Environment Variables Example¶
This example demonstrates how to use environment variables effectively in Duckalog configurations. You'll learn security best practices, environment-specific configurations, and credential management patterns that keep your configs portable and secure.
When to Use This Example¶
Choose this example if: - You need to keep credentials out of configuration files - You want different configs for development, staging, and production - You're deploying Duckalog across multiple environments - You need to comply with security policies (no hardcoded secrets) - You want to make configs reusable across different setups
Prerequisites¶
-
Duckalog installed:
-
Basic understanding of environment variables in your shell:
Environment Variable Syntax¶
Duckalog supports environment variable interpolation using the ${env:VAR_NAME} syntax:
# Basic syntax
some_field: "${env:VARIABLE_NAME}"
# With default values (Duckalog specific feature)

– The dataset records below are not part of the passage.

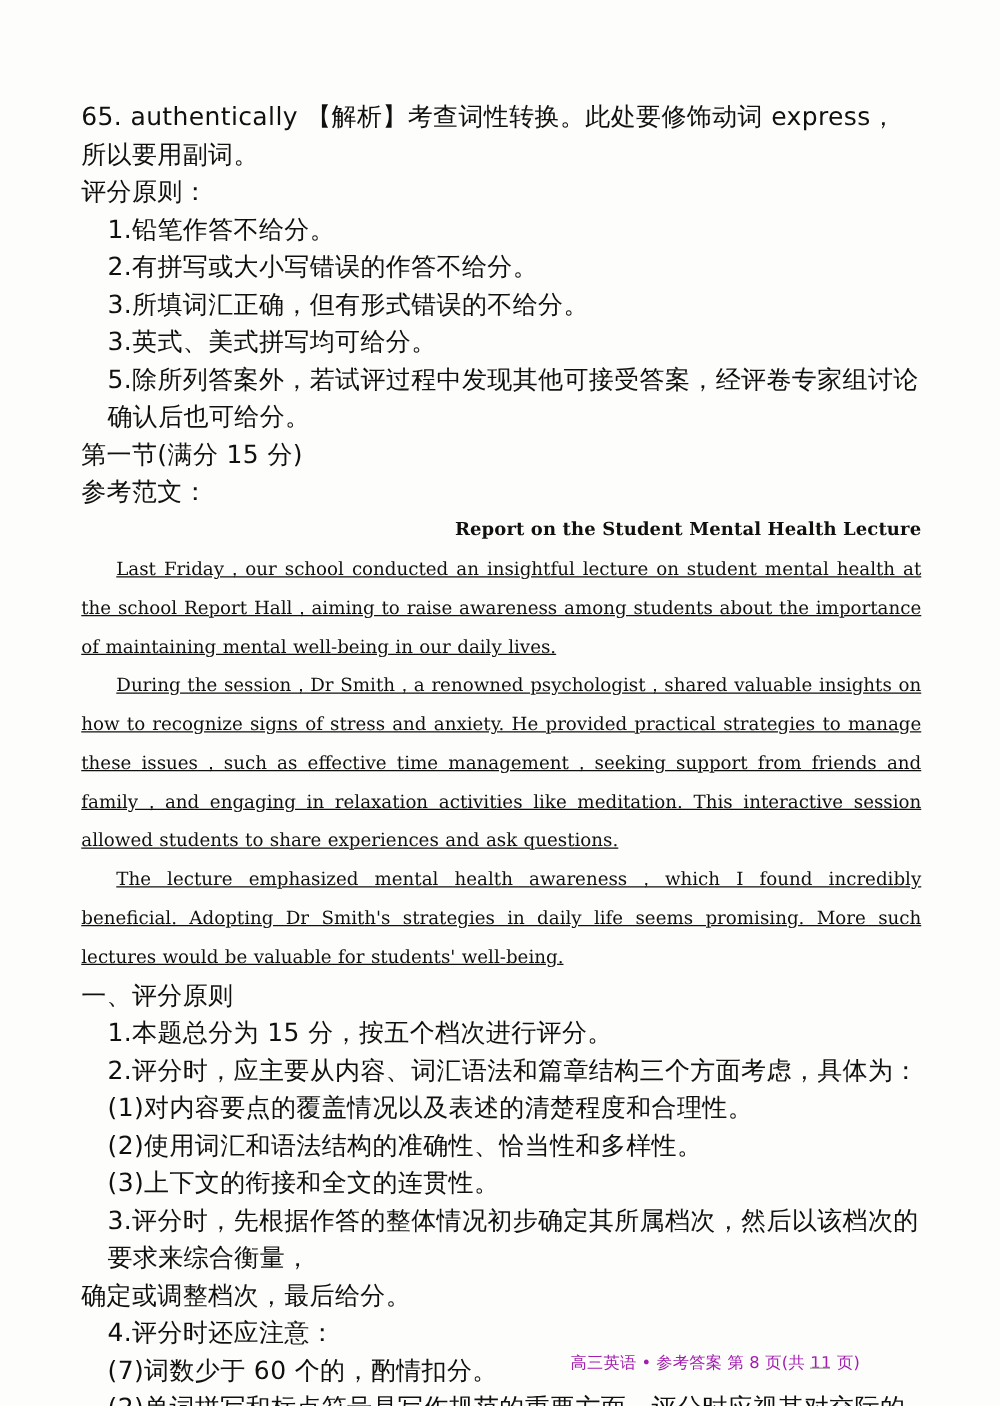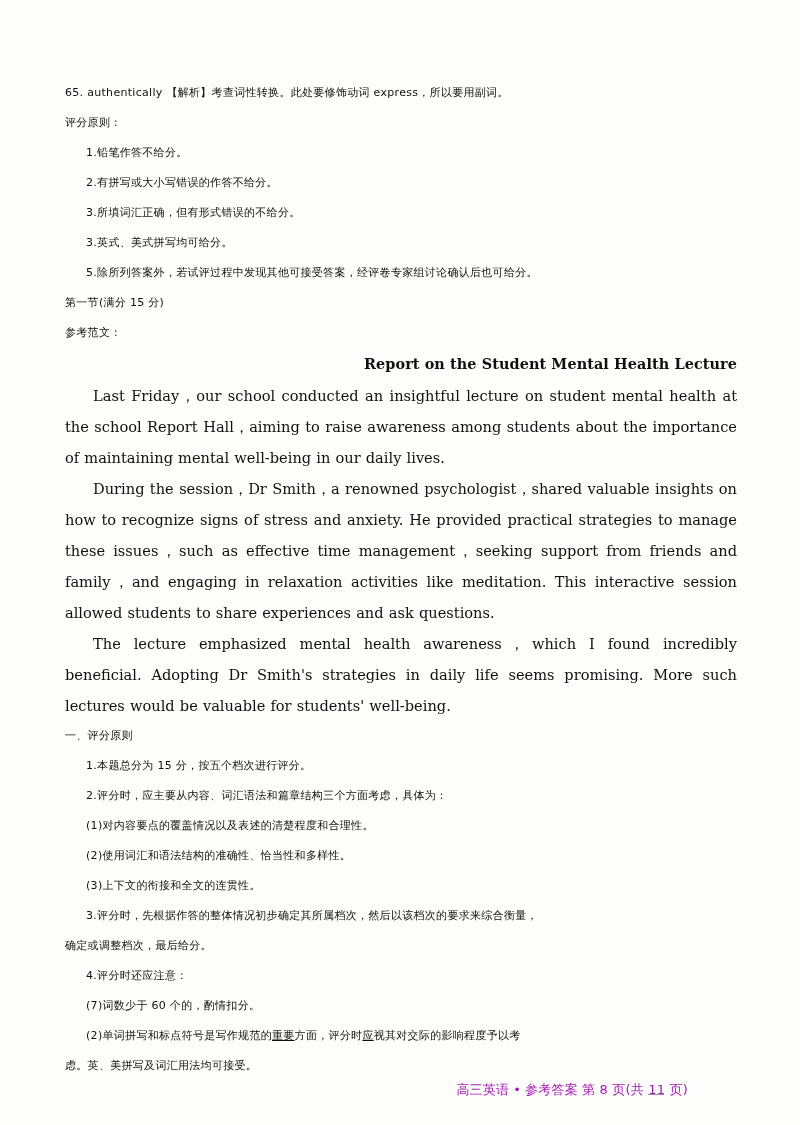--- a/index.html
+++ b/index.html
@@ -29,7 +29,7 @@
   }
   .cn {
     font-family: "DejaVu Sans", "Liberation Sans", sans-serif;
-    font-size: 11px;
+    font-size: 20px;
     letter-spacing: 0.3px;
   }
   .indent1 { padding-left: 21px; }

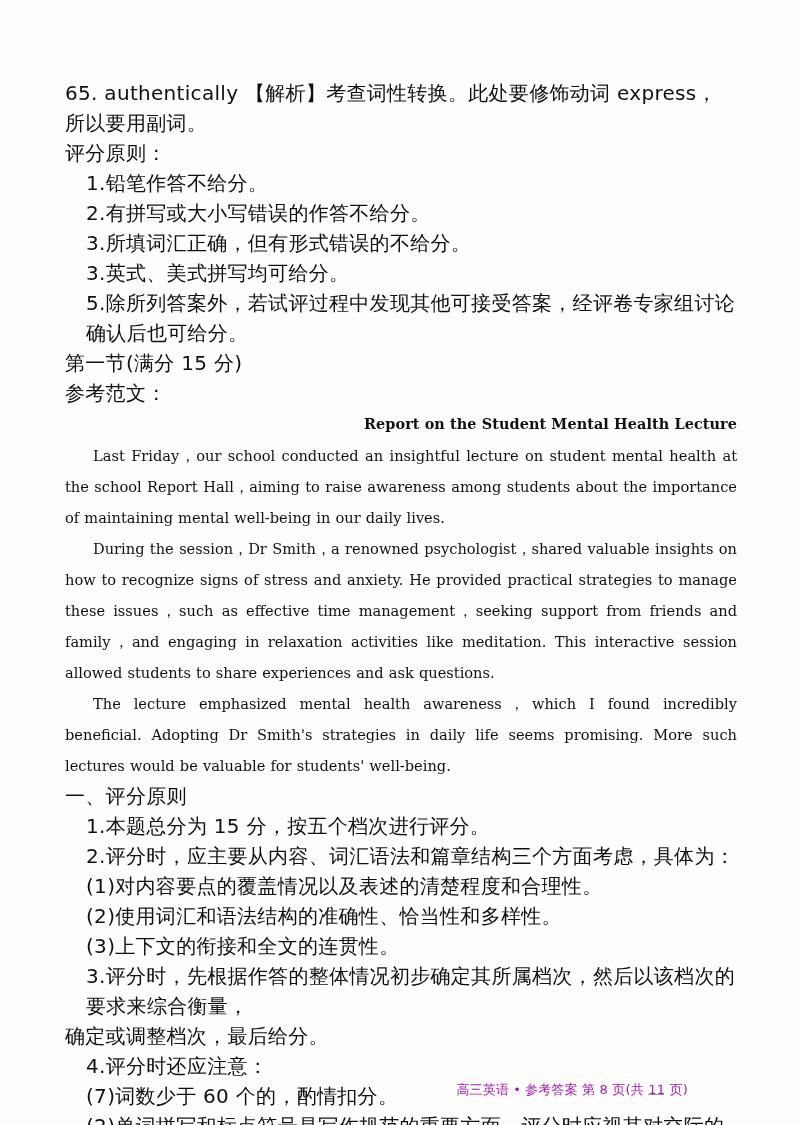--- a/index.html
+++ b/index.html
@@ -52,6 +52,7 @@
     text-indent: 28px;
     margin: 0;
     word-spacing: 0.5px;
+    text-decoration: underline;
   }
   .underline { text-decoration: underline; }
   .footer {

some_field: "${env:VARIABLE_NAME:default_value}"
# Nested references
config:
host: "${env:DB_HOST}"
connection_string: "postgresql://${env:DB_USER}:${env:DB_PASSWORD}@${env:DB_HOST}:${env:DB_PORT}/${env:DB_NAME}"
Important Notes:
- Variable names are case-sensitive
- Undefined variables will cause validation errors (unless default is provided)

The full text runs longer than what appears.